Garden Maintenance Plan
School gardens are a popular tool used by many schools to promote healthful eating, teach nutrition lessons, and promote physical fitness by getting kids outside and active. Summer can be a challenging time for some schools that have school gardens. With schools closed for the summer, the question remains: who will maintain the garden? Who will harvest the vegetables? Without the watchful eyes of parents, students, and school staff on a daily basis, will vandalism occur?
These are all important considerations. With careful planning before school lets out, many of these questions can be addressed.
A critical first step to ensure your school garden is maintained and remains healthy and vibrant for when students return in the fall is to develop a partnership with students, families, and community members. A shared effort will ensure ownership and longevity of the program.

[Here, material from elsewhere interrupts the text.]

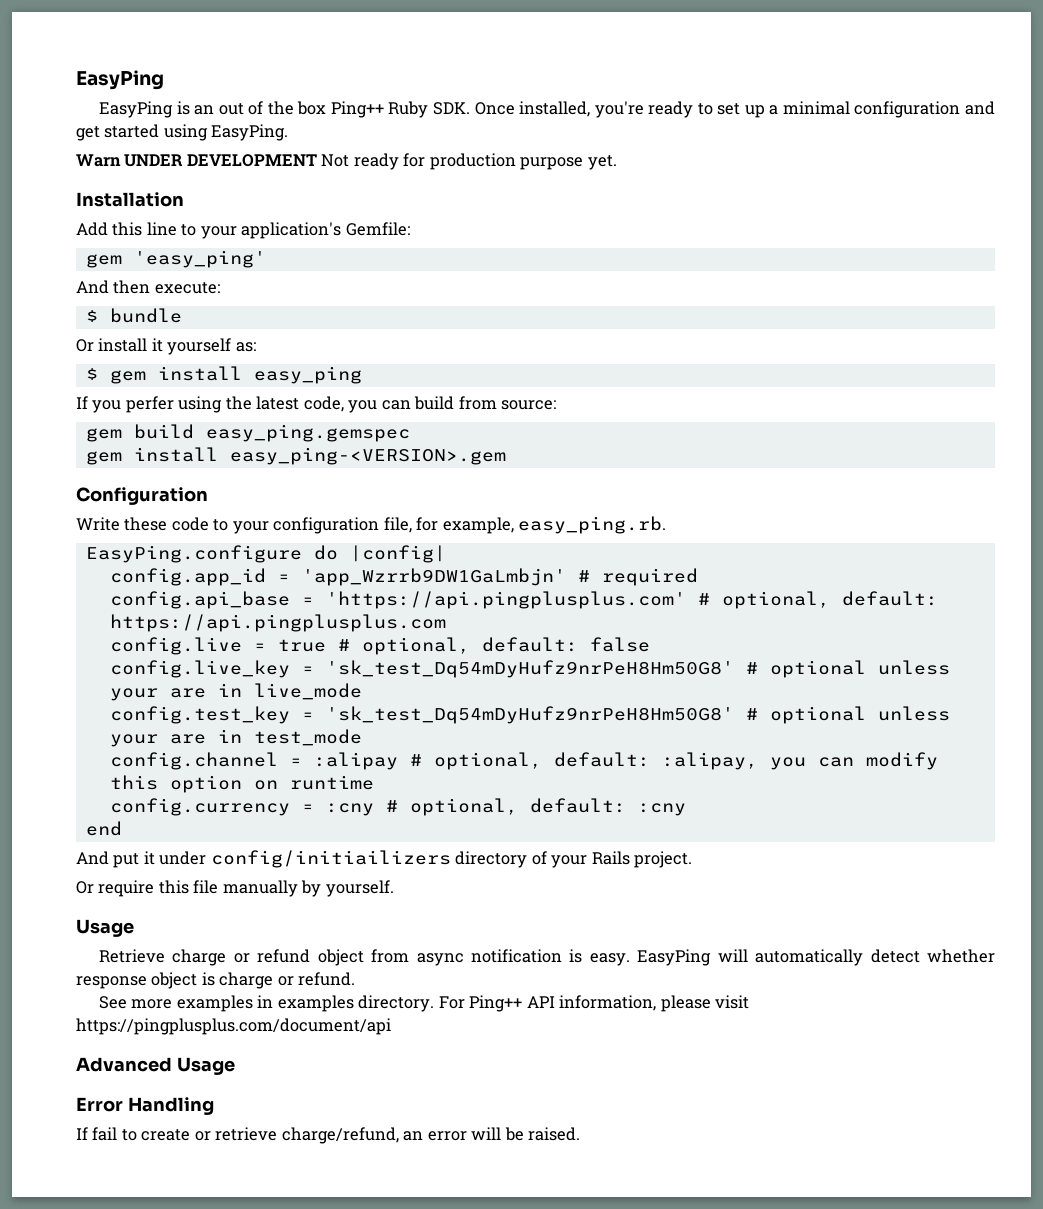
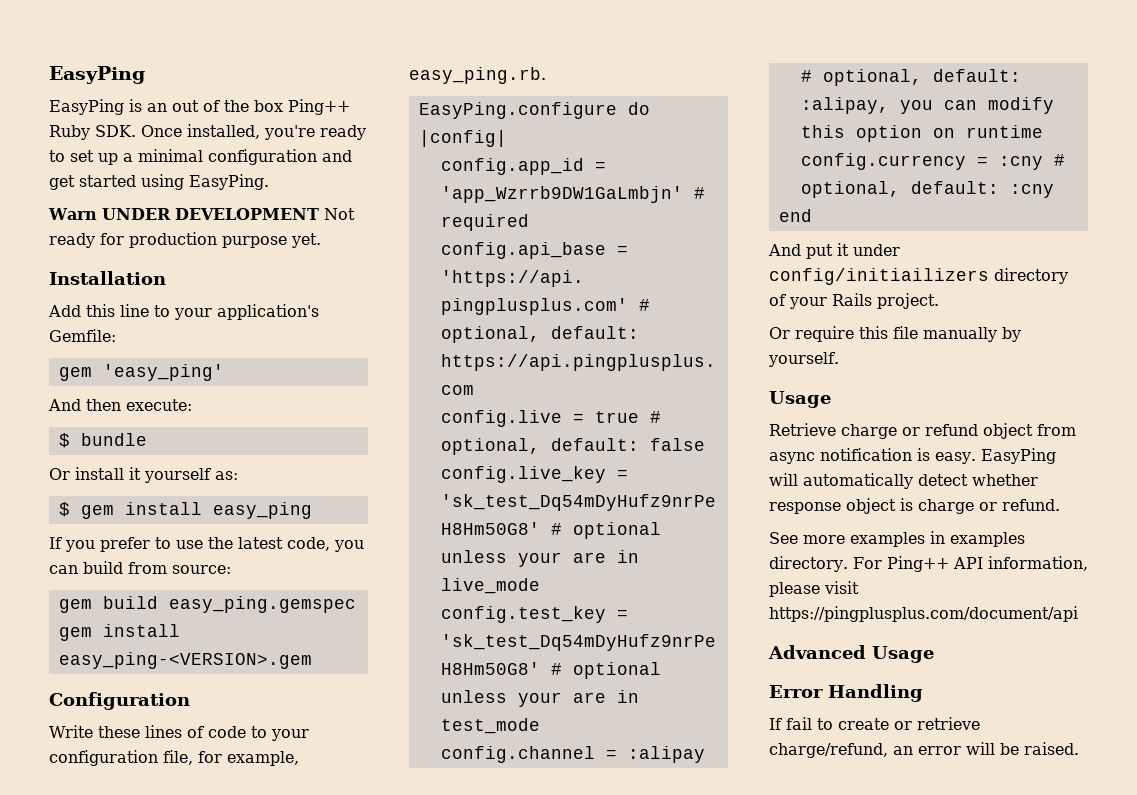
[125,396,223,413] perfer using -> [100,537,203,552] prefer to use
(168, 524) none -> [145,725,204,738] lines of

Second, developing a summer maintenance plan will help ensure the success of your project, help deter vandalism, and provide opportunities for teaching about foods, nutrition and healthy eating.
Typical summer tasks include:
- Watering, pruning, weeding, planting
- Plant and wildlife monitoring
- Mowing around garden area
- Making repairs, repaint, or stain supplementary structures as needed such as benches, garden signage, etc.
- Conducting safety inspections of site and equipment
- If appropriate, maintaining greenhouse or supply area
- Maintaining and taking inventory of tools and equipment
- Coordinating projects/events in garden area
- Coordinate a volunteer work party before the end of the year to assign volunteers for the summer schedule
- Designate a “Head Gardener” or two to led/co-lead summer garden maintenance
- At least two people on the garden team should coordinate the plan but one should be the lead
- If your site is very large, consider dividing it up and assigning smaller sections so maintenance is not overwhelming
- Design a detailed schedule of duties and assignments that list what tasks need to be done, when, and by whom. Everyone involved should get a copy
- Make a distribute a contact list
- Recruit alternates for each week and include contact information in case of schedule changes
- Solicit help from teachers, students, maintenance staff, and volunteers
- Include the head of maintenance staff in the planning meetings. Develop a list of people that can be used as consultants for garden questions (Extension Master Gardeners, local nursery, local experts, etc.)
- Hold work days, natures nights, or special events that are fun functions for students and families
- Keep a camera handy to take pictures to document changes in the garden, the harvest, or vandalism that needs to be reported
- Report trouble spots, disease, or damage (contact Master Gardener to review)
- Keep hose, garden tools, and other equipment in a safe place
- Create a map of the site with plantings identified or have pictures of plants
Other Considerations for Summer Maintenance
Assign Families One Week to Maintain the Garden Site. Several schools have implemented successful summer maintenance schedules by assigning families and students one week during the summer to maintain the garden. Phone calls, letters home to parents asking for their support, and sign-up at your next parent/teacher meetings are good ways to let families know how they can help.